Start of DATASET ENTRIES

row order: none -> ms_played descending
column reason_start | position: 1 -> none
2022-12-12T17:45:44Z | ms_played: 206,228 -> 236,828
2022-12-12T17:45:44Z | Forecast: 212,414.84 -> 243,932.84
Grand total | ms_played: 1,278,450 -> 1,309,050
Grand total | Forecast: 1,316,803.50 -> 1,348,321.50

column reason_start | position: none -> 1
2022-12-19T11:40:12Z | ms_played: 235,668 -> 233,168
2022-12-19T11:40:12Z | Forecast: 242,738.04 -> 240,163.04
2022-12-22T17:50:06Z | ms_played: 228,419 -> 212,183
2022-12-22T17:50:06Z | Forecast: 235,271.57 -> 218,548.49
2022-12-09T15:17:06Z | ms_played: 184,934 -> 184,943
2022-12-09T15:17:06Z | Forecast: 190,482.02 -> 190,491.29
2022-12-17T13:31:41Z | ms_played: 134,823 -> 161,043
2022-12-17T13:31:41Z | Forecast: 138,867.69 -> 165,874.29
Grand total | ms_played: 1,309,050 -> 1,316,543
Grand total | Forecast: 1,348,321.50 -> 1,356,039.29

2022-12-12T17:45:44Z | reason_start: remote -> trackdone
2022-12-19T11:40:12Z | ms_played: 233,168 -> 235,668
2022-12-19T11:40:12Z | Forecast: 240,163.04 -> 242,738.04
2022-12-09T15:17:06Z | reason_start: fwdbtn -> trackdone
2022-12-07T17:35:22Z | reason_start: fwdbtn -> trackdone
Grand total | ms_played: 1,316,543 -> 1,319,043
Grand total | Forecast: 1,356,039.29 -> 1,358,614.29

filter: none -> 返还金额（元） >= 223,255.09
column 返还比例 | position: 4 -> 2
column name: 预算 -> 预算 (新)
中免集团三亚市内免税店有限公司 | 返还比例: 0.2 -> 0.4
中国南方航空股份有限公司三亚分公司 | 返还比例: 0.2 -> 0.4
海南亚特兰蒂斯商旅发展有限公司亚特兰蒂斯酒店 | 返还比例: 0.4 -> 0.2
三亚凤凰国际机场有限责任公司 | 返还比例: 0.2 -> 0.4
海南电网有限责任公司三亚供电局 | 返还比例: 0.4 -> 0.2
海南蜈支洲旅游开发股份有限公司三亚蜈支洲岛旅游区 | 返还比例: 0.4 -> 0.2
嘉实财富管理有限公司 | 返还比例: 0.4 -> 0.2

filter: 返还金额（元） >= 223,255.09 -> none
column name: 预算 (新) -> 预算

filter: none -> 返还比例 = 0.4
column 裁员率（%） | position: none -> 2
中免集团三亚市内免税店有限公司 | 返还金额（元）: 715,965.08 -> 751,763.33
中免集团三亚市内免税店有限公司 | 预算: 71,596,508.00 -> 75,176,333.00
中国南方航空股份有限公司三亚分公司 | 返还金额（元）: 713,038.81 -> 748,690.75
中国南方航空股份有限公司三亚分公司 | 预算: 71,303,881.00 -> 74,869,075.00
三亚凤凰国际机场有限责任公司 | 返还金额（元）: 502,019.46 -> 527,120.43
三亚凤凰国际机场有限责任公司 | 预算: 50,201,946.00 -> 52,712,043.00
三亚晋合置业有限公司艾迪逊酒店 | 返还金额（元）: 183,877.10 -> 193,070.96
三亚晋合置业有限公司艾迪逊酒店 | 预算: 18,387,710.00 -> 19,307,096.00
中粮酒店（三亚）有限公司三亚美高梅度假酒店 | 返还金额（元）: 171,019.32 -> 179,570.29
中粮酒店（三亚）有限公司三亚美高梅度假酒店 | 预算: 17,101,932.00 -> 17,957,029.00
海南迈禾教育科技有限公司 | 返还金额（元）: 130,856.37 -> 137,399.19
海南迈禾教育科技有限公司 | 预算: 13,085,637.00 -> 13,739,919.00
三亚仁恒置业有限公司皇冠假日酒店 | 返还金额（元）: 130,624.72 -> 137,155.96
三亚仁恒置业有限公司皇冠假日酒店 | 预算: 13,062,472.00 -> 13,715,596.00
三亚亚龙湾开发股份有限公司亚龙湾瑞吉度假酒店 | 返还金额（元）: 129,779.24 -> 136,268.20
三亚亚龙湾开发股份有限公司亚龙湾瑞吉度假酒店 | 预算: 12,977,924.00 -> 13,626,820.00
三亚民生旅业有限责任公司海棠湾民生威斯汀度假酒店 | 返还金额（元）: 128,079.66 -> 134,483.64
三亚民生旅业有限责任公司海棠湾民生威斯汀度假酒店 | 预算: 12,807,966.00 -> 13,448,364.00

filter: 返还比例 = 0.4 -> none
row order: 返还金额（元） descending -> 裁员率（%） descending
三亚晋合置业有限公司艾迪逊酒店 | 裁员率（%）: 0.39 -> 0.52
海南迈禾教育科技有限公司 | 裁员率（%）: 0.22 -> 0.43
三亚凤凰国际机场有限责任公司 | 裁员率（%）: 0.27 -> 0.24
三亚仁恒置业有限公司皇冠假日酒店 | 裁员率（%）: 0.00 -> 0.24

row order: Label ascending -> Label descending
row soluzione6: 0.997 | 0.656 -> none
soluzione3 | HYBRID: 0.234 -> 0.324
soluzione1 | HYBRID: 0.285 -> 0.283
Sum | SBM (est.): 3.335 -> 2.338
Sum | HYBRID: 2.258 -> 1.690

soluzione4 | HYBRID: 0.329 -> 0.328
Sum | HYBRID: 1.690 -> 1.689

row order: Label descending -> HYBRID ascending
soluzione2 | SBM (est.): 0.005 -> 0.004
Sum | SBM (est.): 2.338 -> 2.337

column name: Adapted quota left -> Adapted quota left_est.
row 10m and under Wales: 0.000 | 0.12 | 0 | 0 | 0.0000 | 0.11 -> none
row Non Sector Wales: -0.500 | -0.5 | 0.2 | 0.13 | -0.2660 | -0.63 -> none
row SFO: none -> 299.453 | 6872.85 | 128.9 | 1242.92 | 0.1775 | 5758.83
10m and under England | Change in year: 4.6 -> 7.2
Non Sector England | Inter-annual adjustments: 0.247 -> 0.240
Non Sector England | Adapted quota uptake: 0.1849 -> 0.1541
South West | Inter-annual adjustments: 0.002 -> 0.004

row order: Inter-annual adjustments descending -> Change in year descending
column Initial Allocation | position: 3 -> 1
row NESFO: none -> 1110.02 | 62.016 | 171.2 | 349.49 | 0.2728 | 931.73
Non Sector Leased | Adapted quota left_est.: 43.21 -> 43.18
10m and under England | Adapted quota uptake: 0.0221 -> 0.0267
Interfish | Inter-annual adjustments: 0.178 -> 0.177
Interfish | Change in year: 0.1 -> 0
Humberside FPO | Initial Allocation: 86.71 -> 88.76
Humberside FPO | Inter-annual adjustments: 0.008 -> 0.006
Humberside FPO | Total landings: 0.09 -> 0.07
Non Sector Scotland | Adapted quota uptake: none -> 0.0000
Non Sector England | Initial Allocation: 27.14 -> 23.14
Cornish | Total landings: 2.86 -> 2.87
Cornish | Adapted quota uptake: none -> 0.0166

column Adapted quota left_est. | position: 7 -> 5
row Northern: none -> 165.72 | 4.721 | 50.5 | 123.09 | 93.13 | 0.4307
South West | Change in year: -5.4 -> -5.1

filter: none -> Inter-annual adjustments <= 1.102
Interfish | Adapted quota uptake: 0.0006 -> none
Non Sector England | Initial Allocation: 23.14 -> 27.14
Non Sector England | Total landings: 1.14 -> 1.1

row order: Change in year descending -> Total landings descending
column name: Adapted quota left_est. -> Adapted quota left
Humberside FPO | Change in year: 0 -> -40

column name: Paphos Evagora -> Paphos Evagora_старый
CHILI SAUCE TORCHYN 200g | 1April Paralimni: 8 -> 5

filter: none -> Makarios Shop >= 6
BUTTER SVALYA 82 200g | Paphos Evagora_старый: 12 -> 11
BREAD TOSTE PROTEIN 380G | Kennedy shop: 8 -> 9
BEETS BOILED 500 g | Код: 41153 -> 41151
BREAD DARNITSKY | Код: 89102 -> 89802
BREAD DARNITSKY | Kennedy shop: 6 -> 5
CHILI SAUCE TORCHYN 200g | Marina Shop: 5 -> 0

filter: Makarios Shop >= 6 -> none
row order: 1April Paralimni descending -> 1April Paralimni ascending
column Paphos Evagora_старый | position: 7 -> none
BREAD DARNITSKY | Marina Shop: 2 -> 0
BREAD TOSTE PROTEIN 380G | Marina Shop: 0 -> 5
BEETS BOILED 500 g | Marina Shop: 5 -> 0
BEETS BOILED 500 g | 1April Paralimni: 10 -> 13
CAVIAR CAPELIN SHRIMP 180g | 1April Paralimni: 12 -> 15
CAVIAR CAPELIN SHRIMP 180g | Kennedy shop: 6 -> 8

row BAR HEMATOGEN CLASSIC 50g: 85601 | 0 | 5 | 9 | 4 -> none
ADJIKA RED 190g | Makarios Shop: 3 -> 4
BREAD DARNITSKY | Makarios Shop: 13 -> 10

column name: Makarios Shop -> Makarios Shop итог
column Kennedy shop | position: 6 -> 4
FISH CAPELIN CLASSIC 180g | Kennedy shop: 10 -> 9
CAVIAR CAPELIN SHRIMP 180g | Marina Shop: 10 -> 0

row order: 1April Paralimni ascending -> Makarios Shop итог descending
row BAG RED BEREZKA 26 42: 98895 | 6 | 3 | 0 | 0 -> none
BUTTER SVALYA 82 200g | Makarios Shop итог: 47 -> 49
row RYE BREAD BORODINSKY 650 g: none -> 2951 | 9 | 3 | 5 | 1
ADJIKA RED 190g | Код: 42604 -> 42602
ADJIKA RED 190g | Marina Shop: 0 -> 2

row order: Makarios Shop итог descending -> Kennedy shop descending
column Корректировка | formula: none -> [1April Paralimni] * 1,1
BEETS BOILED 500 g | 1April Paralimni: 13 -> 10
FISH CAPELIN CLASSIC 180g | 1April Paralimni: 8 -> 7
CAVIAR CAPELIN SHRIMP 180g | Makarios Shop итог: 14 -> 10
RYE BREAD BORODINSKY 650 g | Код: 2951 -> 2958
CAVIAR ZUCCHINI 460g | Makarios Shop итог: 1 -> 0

End of DATASET ENTRIES

» **TO DO**
What lines above hold the word "TOSTE"? List them all.

» **SOLUTION FOR THIS TASK**
BREAD TOSTE PROTEIN 380G | Kennedy shop: 8 -> 9
BREAD TOSTE PROTEIN 380G | Marina Shop: 0 -> 5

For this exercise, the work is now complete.